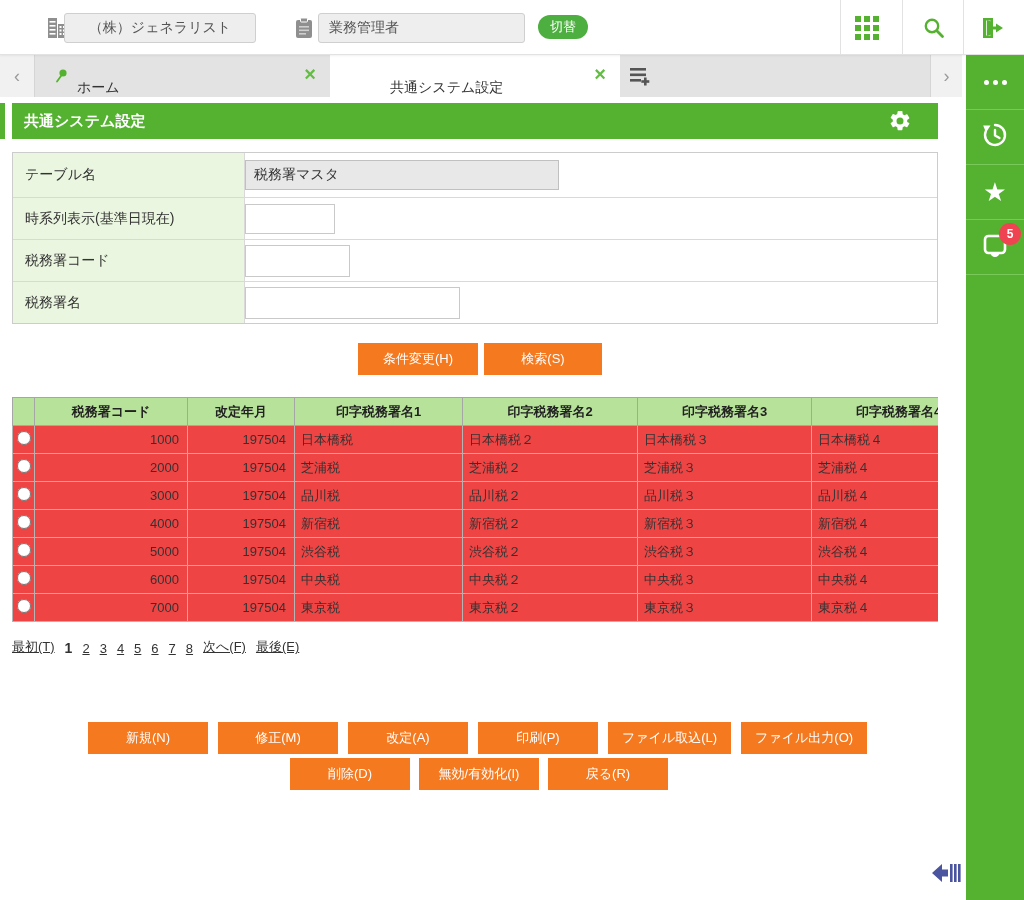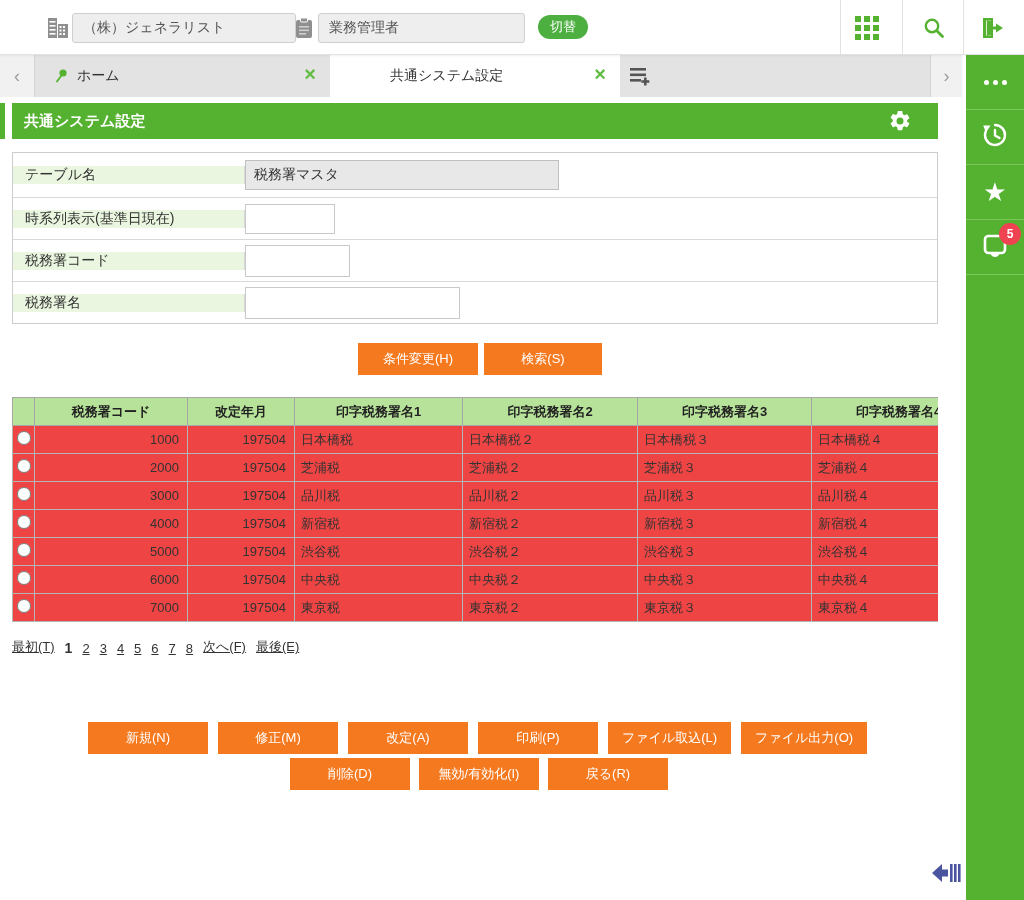--- a/index.html
+++ b/index.html
@@ -13,7 +13,7 @@
   .topbar input { position:absolute; top:13px; height:30px; background:#eeeeee;
     border:1px solid #cfcfcf; border-radius:3px; padding:0 10px; font-size:14px; color:#555;
     font-family:inherit; }
-  .inp-company { left:72px; width:224px; }
+  .inp-company { left:64px; width:192px;text-align:center; }
   .inp-role { left:318px; width:207px; }
   .switch-btn { position:absolute; left:538px; top:15px; width:50px; height:24px;
     background:#4caf3f; color:#fff; border:none; border-radius:13px; font-size:13px;

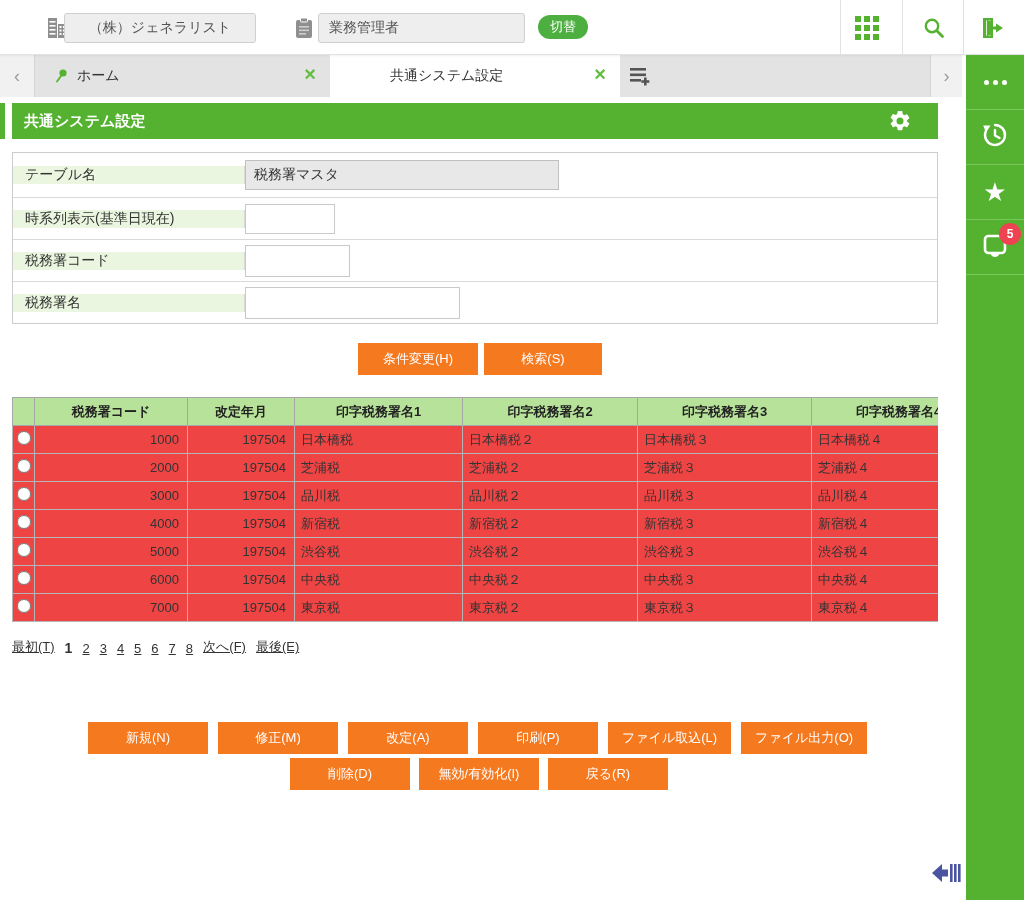--- a/index.html
+++ b/index.html
@@ -30,7 +30,7 @@
     display:flex; align-items:center; justify-content:center; font-size:18px; cursor:pointer; }
   .chev-left { left:0; width:35px; border-right:1px solid #d5d5d5; }
   .chev-right { left:930px; width:32px; border-left:1px solid #d5d5d5; }
-  .tab { position:absolute; top:0; height:42px; display:flex; align-items:center; font-size:14px;
+  .tab { position:absolute; top:0; height:42px; display:flex; align-items:flex-end; font-size:14px;
     color:#333; cursor:pointer; }
   .tab-home { left:35px; width:295px; background:#e3e3e3; }
   .tab-settings { left:330px; width:290px; background:#ffffff; }

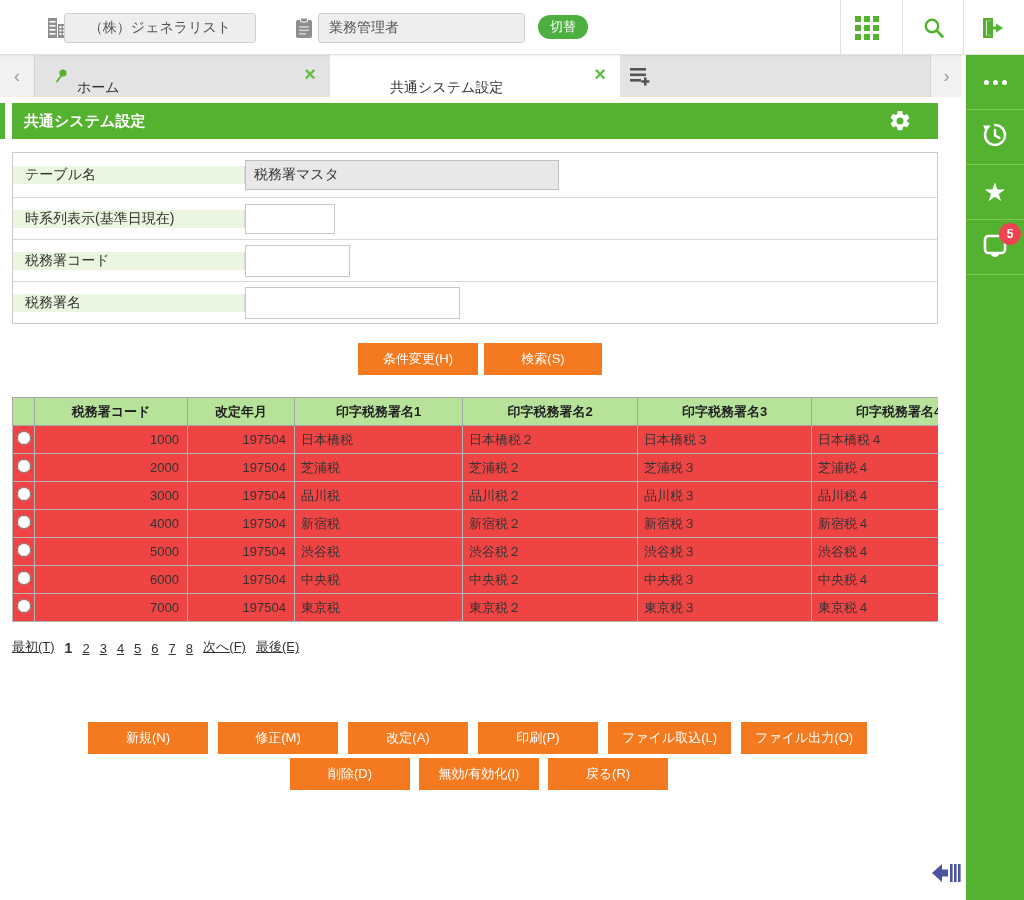--- a/index.html
+++ b/index.html
@@ -60,7 +60,7 @@
 
   
   .form { position:absolute; left:12px; top:152px; width:926px; border:1px solid #cccccc; }
-  .form-row { display:flex; height:42px; border-top:1px solid #d9d9d9;align-items:center; }
+  .form-row { display:flex; height:42px; border-top:1px solid #d9d9d9; }
   .form-row:first-child { height:44px; border-top:none; }
   .form-label { width:232px; background:#eaf6df; display:flex; align-items:center;
     padding-left:12px; font-size:14px; color:#333; border-right:1px solid #d9d9d9; }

-- What you have to do --
Whenever a line of the entries contains the string "pointer", copy that line.

-- Solution to this problem --
     display:flex; align-items:center; justify-content:center; font-size:18px; cursor:pointer; }
     color:#333; cursor:pointer; }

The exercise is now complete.